Running the query with parameter values in place can lead to a different query plan. More planning overhead, possibly a (much) better query plan.
Also consider unnamed prepared statements like #peufeu provided. Those re-plan the query considering parameters every time - and you still have safe parameter handling.
Similar considerations apply to queries inside PL/pgSQL functions, where queries can be treated as prepared statements internally - unless executed dynamically with EXECUTE. I quote the manual on Executing Dynamic Commands:
The important difference is that EXECUTE will re-plan the command on
each execution, generating a plan that is specific to the current
parameter values; whereas PL/pgSQL may otherwise create a generic plan
and cache it for re-use. In situations where the best plan depends
strongly on the parameter values, it can be helpful to use EXECUTE to
positively ensure that a generic plan is not selected.
Apart from that, general guidelines for performance optimization apply.
Erwin nails it, but let me add that the extended query protocol allows you to use more flavors of prepared statements. Besides avoiding re-parsing and re-planning, one big advantage of prepared statements is to send parameter values separately, which avoids escaping and parsing overhead, not to mention the opportunity for SQL injections and bugs if you don't use an API that handles parameters in a manner you can't forget to escape them.
http://www.postgresql.org/docs/9.1/static/protocol-flow.html
Query planning for named prepared-statement objects occurs when the
Parse message is processed. If a query will be repeatedly executed
with different parameters, it might be beneficial to send a single
Parse message containing a parameterized query, followed by multiple
Bind and Execute messages. This will avoid replanning the query on
each execution.
The unnamed prepared statement is likewise planned during Parse
processing if the Parse message defines no parameters. But if there
are parameters, query planning occurs every time Bind parameters are
supplied. This allows the planner to make use of the actual values of
the parameters provided by each Bind message, rather than use generic
estimates.
So, if your DB interface supports it, you can use unnamed prepared statements. It's a bit of a middle ground between a query and a usual prepared statement.

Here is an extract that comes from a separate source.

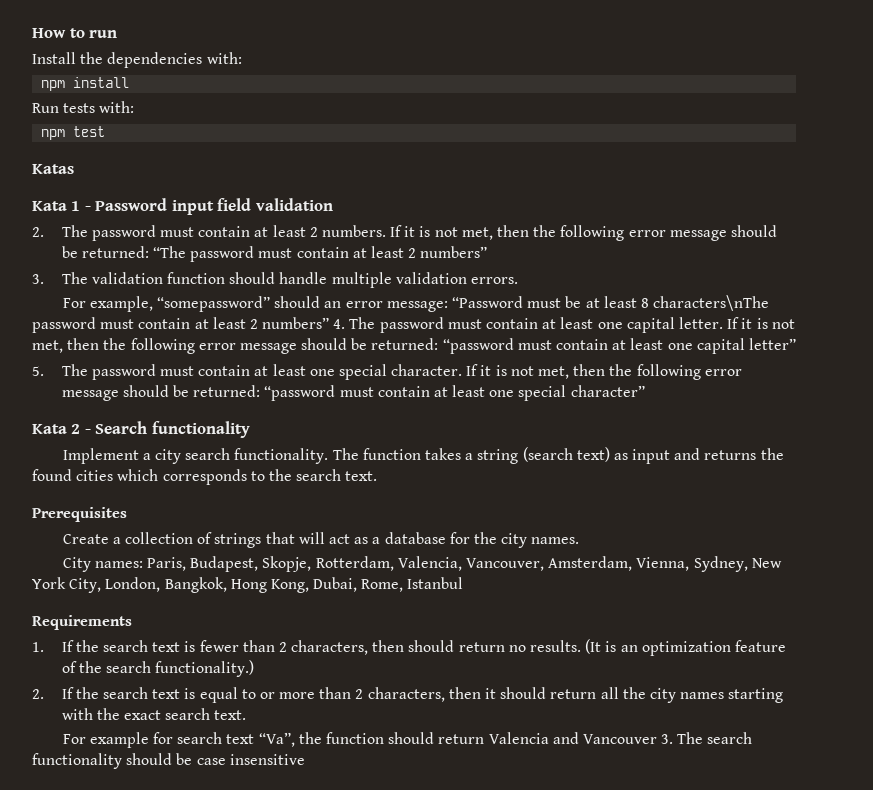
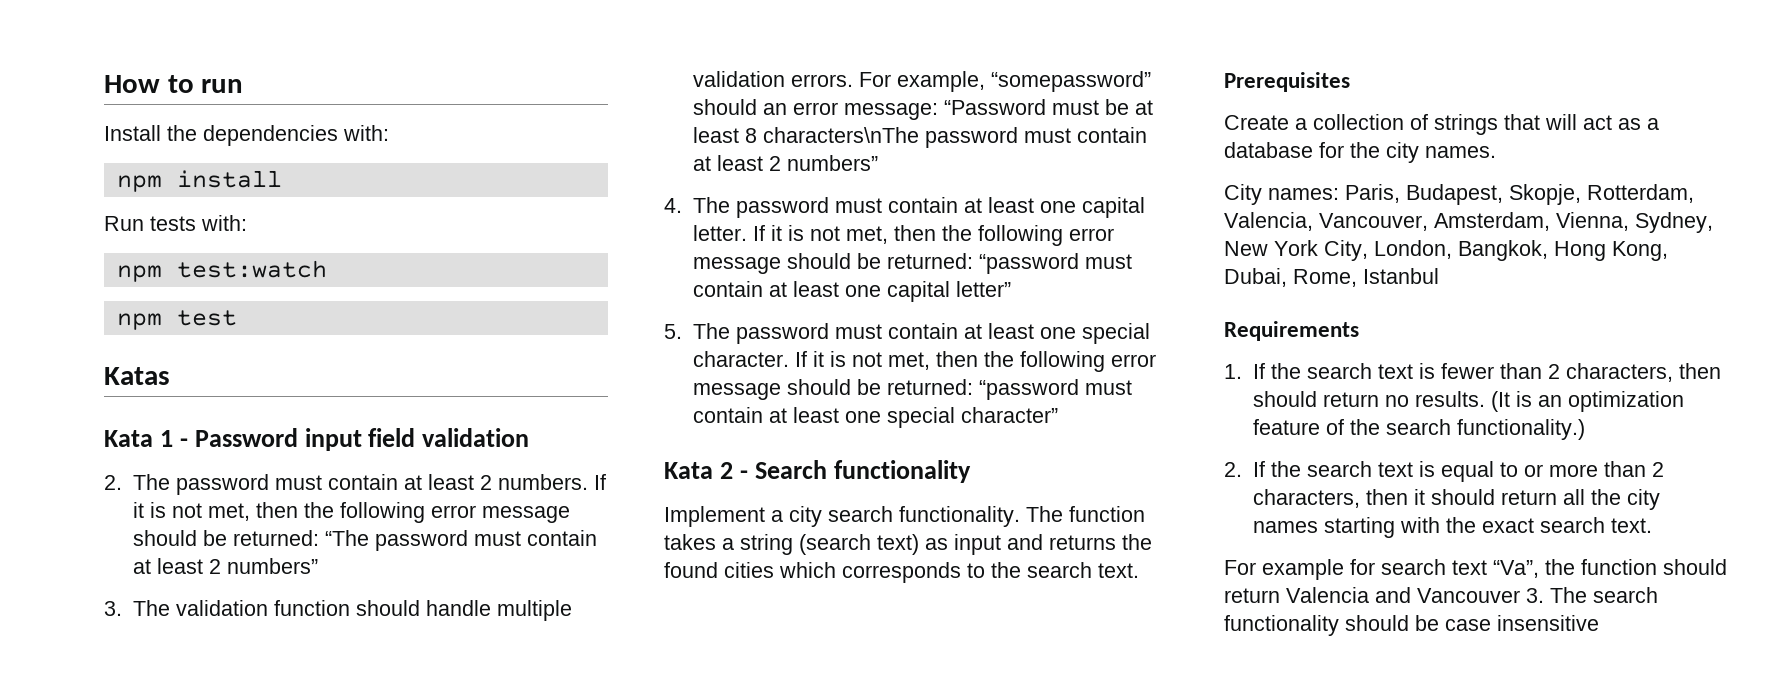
+ npm test:watch
- 3. The validation function should handle multiple validation errors.
- For example, “somepassword” should an error message: “Password must be at least 8 characters\nThe password must contain at least 2 numbers” 4. The password must contain at least one capital letter.
+ 3. The validation function should handle multiple validation errors. For example, “somepassword” should an error message: “Password must be at least 8 characters\nThe password must contain at least 2 numbers”
+ 4. The password must contain at least one capital letter.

If you use PHP with PDO, please note that PDO's prepared statement implementation is rather useless for postgres, since it uses named prepared statements, but re-prepares every time you call prepare(), no plan caching takes place. So you get the worst of both : many roundtrips and plan without parameters. I've seen it be 1000x slower than pg_query() and pg_query_params() on specific queries where the postgres optimizer really needs to know the parameters to produce the optimal plan. pg_query uses raw queries, pg_query_params uses unnamed prepared statements. Usually one is faster than the other, that depends on the size of parameter data.